And I think it worked.  He and Herman Cain came off as the only two presidential acting candidates.  Santorum looked honest but strident.  Bachmann diminished herself into a “mom candidate.”  Paul came off as an angry dodderer, while Newt seemed to try a little too hard to assume an Olympian attitude.

Rick Perry?  He seemed to be out-of-sorts, as if he were doing the cha-cha while everyone else was twisting the night away.  He seethed with anger and frustration.  He was like a guy who comes to a frat party looking for a fight because he’s just so pissed off and doesn’t even know why. 

And Mittman certainly did act the part of the conciliatory frat president—AKA Chief Executive Officer—when he put his hand on Perry’s shoulder and essentially told him to “cool off.”

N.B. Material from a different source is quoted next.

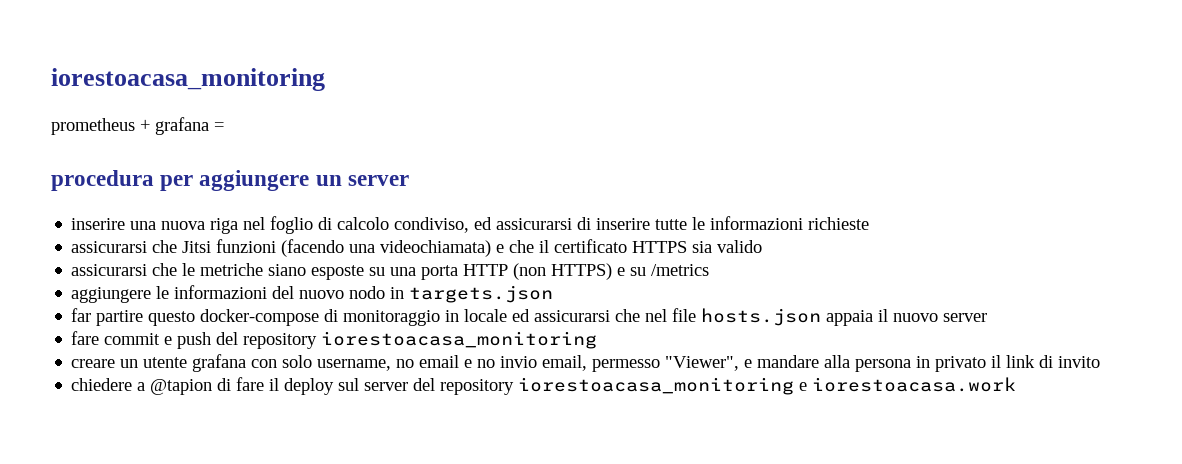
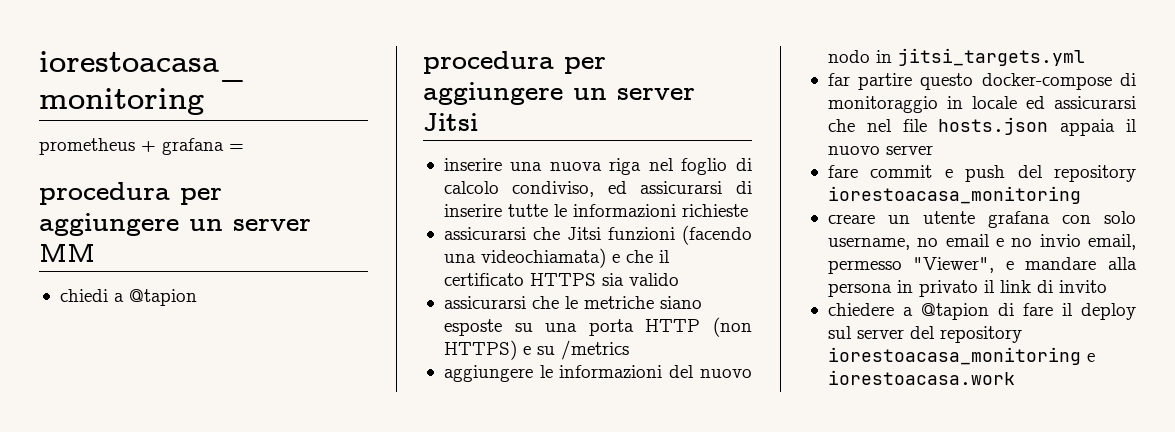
(409, 180) none -> [39,243,95,262] [59,289,197,306] [423,51,606,74] [423,82,695,105] [423,113,478,131] MM // chiedi a @tapion // procedura per aggiungere un server Jitsi
[409,285,554,303] targets.json -> [897,48,1085,66] jitsi_targets.yml

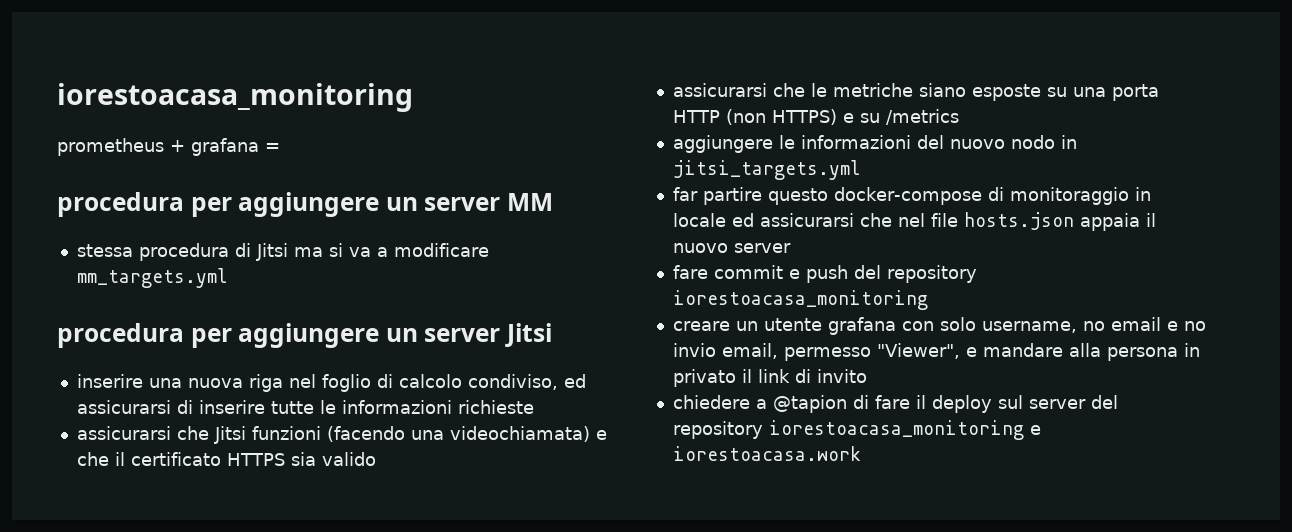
[59,289,197,306] chiedi a @tapion -> [76,243,489,261] [76,268,228,288] stessa procedura di Jitsi ma si va a modificare mm_targets.yml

There wasn’t much to the debate.  Whether it was Cain’s 9-9-9 plan, immigration or Romney’s stand on health care, all the candidates preferred to toss about words and phrases completely devoid of context or definition.  Whether the pose was studious, earnest or concerned, all actively avoided analysis of specific proposals.  They tended to bicker over minute facts, and in these cases, for example on how much unemployment there was in Texas or if Romney ever hired an illegal alien, both candidates involved tended to lie or misapply.

Although Cain did a great job of looking as if he can run a meeting and energize the people working for him, he made the biggest verbal blunder of the evening.  It was his failure to define his apples-and-oranges analogy.  He kept saying that his 9-9-9 plan and state taxes were akin to comparing apples to oranges, but he never told us why.  The missing piece of information that he assumed we all knew was the fact that the 9-9-9 plan replaces federal taxes only.  If he had said that, even just one time, then he would not have come off looking like a fruitcake with his friendly assurances that apples were not oranges.

Despite this enormous failure to communicate, Cain’s friendly and courteous bearing saved the day for him.  He truly does look and act as if he can run a business.  Of course, a country is not a business and a president can’t just order everyone to start saying “Have a nice day” at the end of all phone conversations, as a CEO can.

In the back of my mind, Cain kept making me think of the Andy Griffith candidate in the Elia Kazan’s old black-and-white movie, A Face in the Crowd.  The Griffith character was folksy down-home southerner, whereas Cain plays the charismatic entrepreneur, but in both cases, their attractive demeanors conceal the fact that they are bought and paid for by an ultra-wealthy cabal that wants to subvert democracy and install policies that would take money from the poor and give it to the rich.  In the case of Cain, whose campaign is bankrolled and run by the ultra rightwing Koch Brothers and their operatives, the policies will also both weaken and pollute our public resources and spaces.  I think Bertram Gross called this approach “friendly fascism” about 30 years ago.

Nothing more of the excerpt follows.